The action is taking place today in at least half a dozen of Georgia’s more than one hundred state prisons, correctional facilities, work camps, county prisons and other correctional facilities. We have unconfirmed reports that authorities at Macon State prison have aggressively responded to the strike by sending tactical squads in to rough up and menace inmates.
Outside calls from concerned citizens and news media will tend to stay the hand of prison authorities who may tend to react with reckless and brutal aggression.

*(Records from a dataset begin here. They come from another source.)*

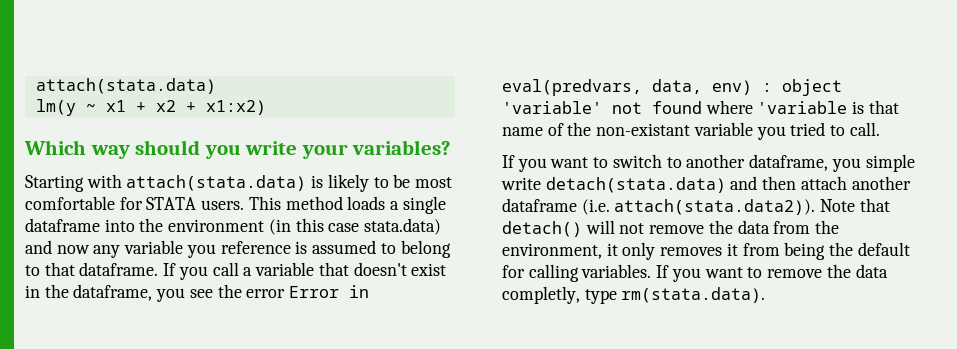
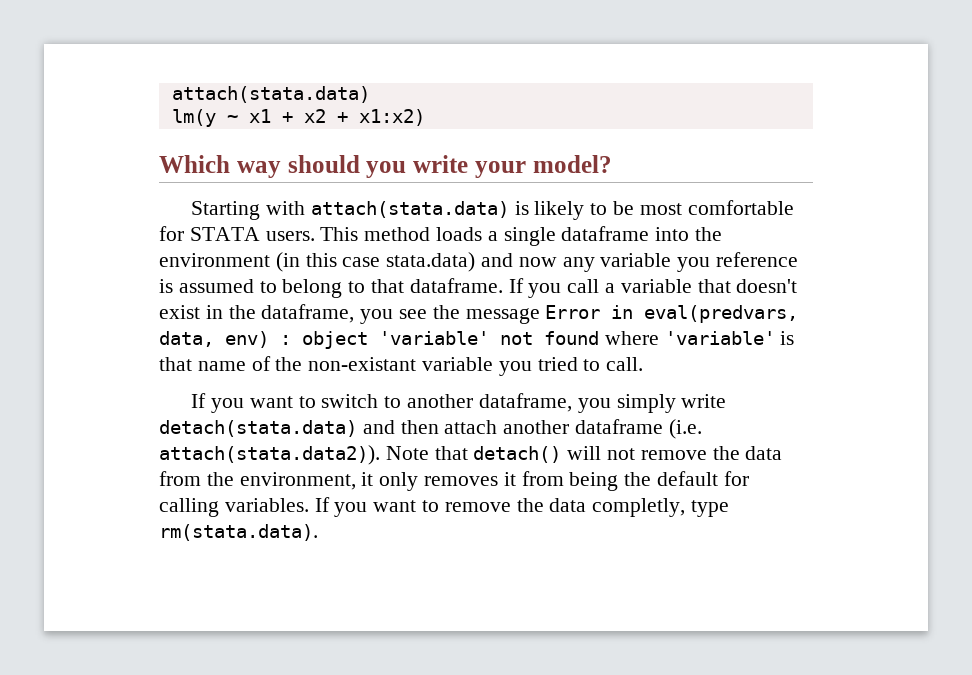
- Which way should you write your variables?
+ Which way should you write your model?
- If you call a variable that doesn't exist in the dataframe, you see the error Error in eval(predvars, data, env) : object 'variable' not found where 'variable is that name of the non-existant variable you tried to call.
+ If you call a variable that doesn't exist in the dataframe, you see the message Error in eval(predvars, data, env) : object 'variable' not found where 'variable' is that name of the non-existant variable you tried to call.
- If you want to switch to another dataframe, you simple write detach(stata.data) and then attach another dataframe (i.e. attach(stata.data2)). Note that detach() will not remove the data from the environment, it only removes it from being the default for calling variables.
+ If you want to switch to another dataframe, you simply write detach(stata.data) and then attach another dataframe (i.e. attach(stata.data2)). Note that detach() will not remove the data from the environment, it only removes it from being the default for calling variables.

So calls to the warden’s office of the following Georgia State Prisons expressing concern for the welfare of the prisoners during this and the next few days are welcome.
|Macon State Prison is 978-472-3900.||Hays State Prison is at (706) 857-0400|
|Telfair State prison is 229-868-7721||Baldwin State Prison is at (478) 445- 5218|
|Valdosta State Prison is 229-333-7900||Smith State Prison is at (912) 654-5000|
|The Georgia Department of Corrections is at http://www.dcor.state.ga.us and their phone number is 478-992-5246|
One in every thirteen adults in the state of Georgia is in prison, on parole or probation or some form of court or correctional supervision.
These thousands of men, from Baldwin, Hancock, Hays, Macon, Smith and Telfair State Prisons, among others, state they are striking to press the Georgia Department of Corrections (DOC) to stop treating them like animals and slaves and institute programs that address their basic human rights. They have set forth the following demands:
· A LIVING WAGE FOR WORK: In violation of the 13th Amendment to the Constitution prohibiting slavery and involuntary servitude, the DOC demands prisoners work for free.
· EDUCATIONAL OPPORTUNITIES: For the great majority of prisoners, the DOC denies all opportunities for education beyond the GED, despite the benefit to both prisoners and society.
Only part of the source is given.